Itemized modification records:
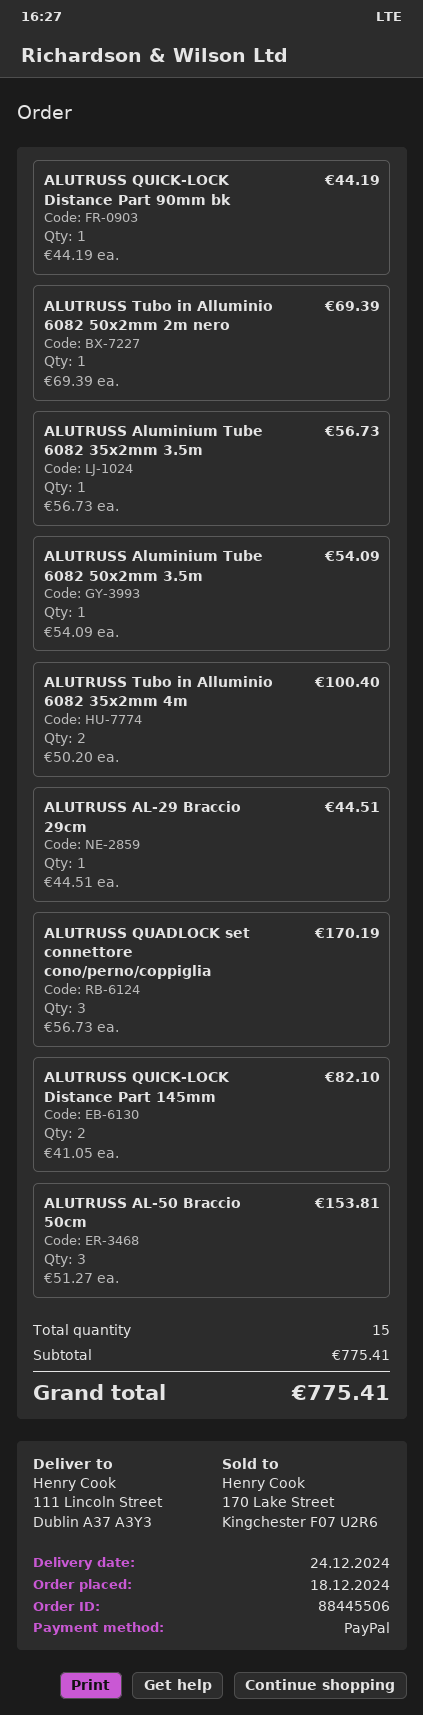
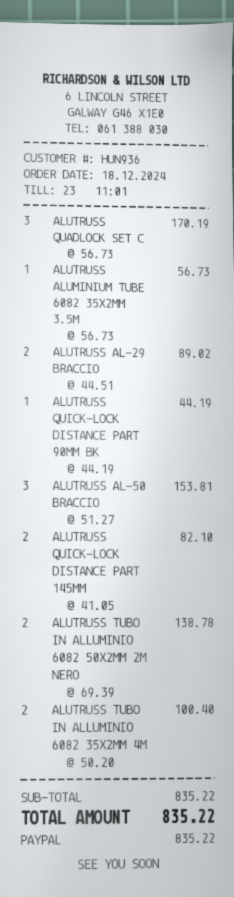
ALUTRUSS Tubo in Alluminio 6082 50x2mm 2m nero: 1 x 69.39 = 69.39 -> 2 x 69.39 = 138.78
ALUTRUSS Aluminium Tube 6082 50x2mm 3.5m: 1 x 54.09 = 54.09 -> none
ALUTRUSS AL-29 Braccio 29cm: 1 x 44.51 = 44.51 -> 2 x 44.51 = 89.02
subtotal: 775.41 -> 835.22
total: 775.41 -> 835.22

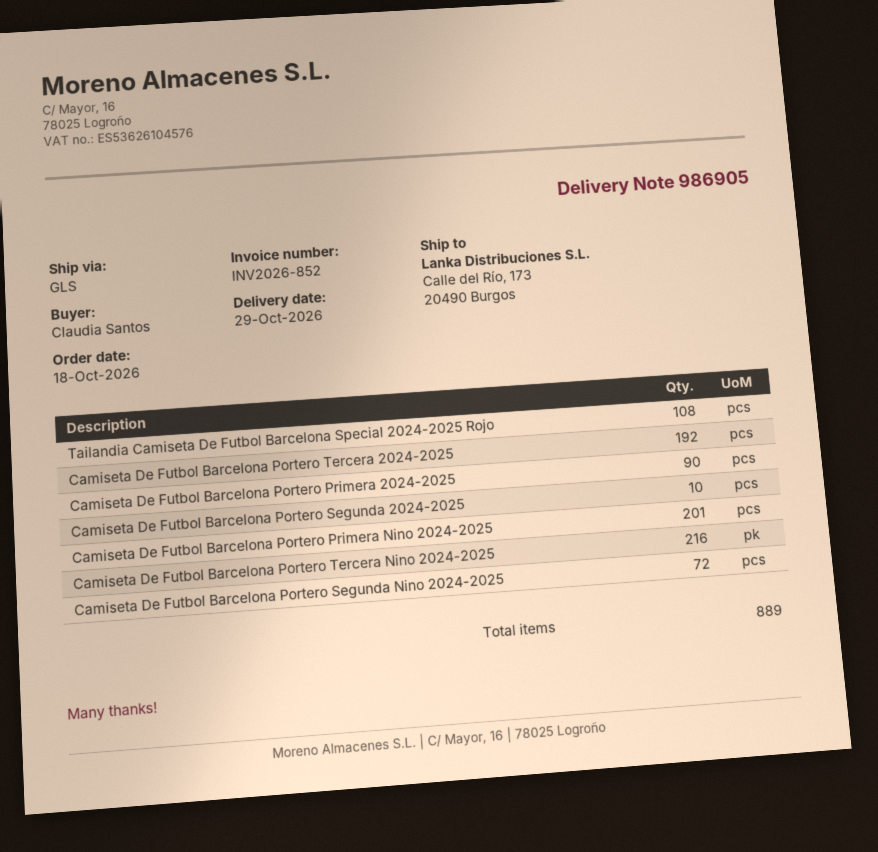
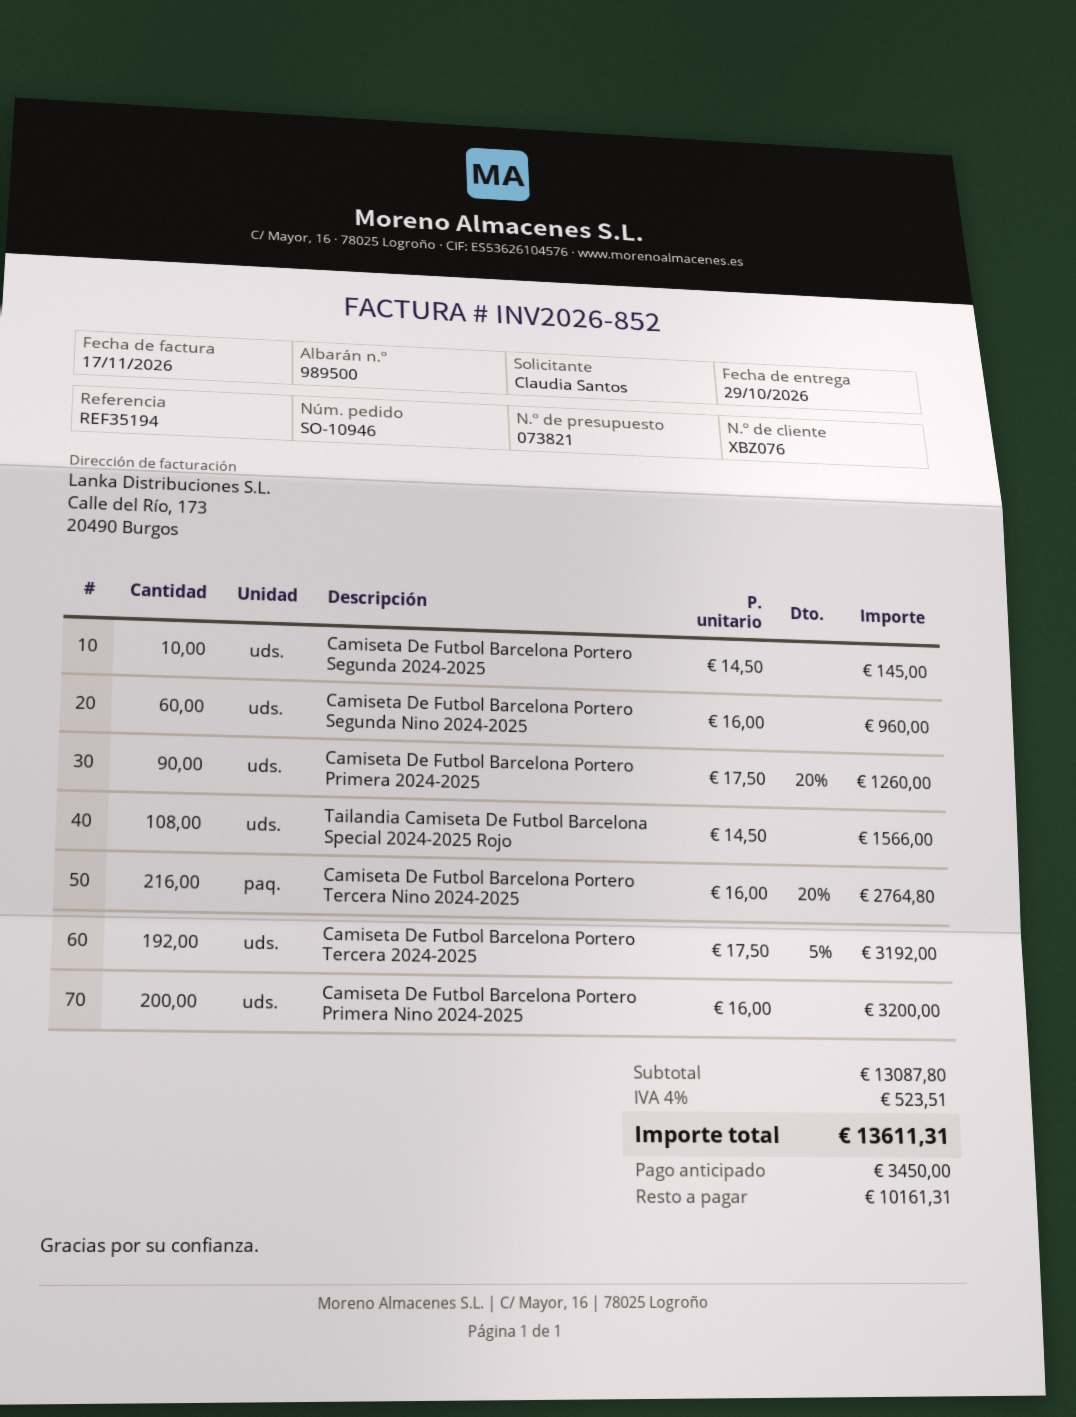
delivery note number: 986905 -> 989500
Camiseta De Futbol Barcelona Portero Primera Nino 2024-2025: 201 -> 200
Camiseta De Futbol Barcelona Portero Segunda Nino 2024-2025: 72 -> 60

Task description:
Reproduce nothing but the lines running from the line with "ALUTRUSS Aluminium Tube" through the end of the records, keeping both end lines and dropping the pictures.

Your response:
ALUTRUSS Aluminium Tube 6082 50x2mm 3.5m: 1 x 54.09 = 54.09 -> none
ALUTRUSS AL-29 Braccio 29cm: 1 x 44.51 = 44.51 -> 2 x 44.51 = 89.02
subtotal: 775.41 -> 835.22
total: 775.41 -> 835.22

delivery note number: 986905 -> 989500
Camiseta De Futbol Barcelona Portero Primera Nino 2024-2025: 201 -> 200
Camiseta De Futbol Barcelona Portero Segunda Nino 2024-2025: 72 -> 60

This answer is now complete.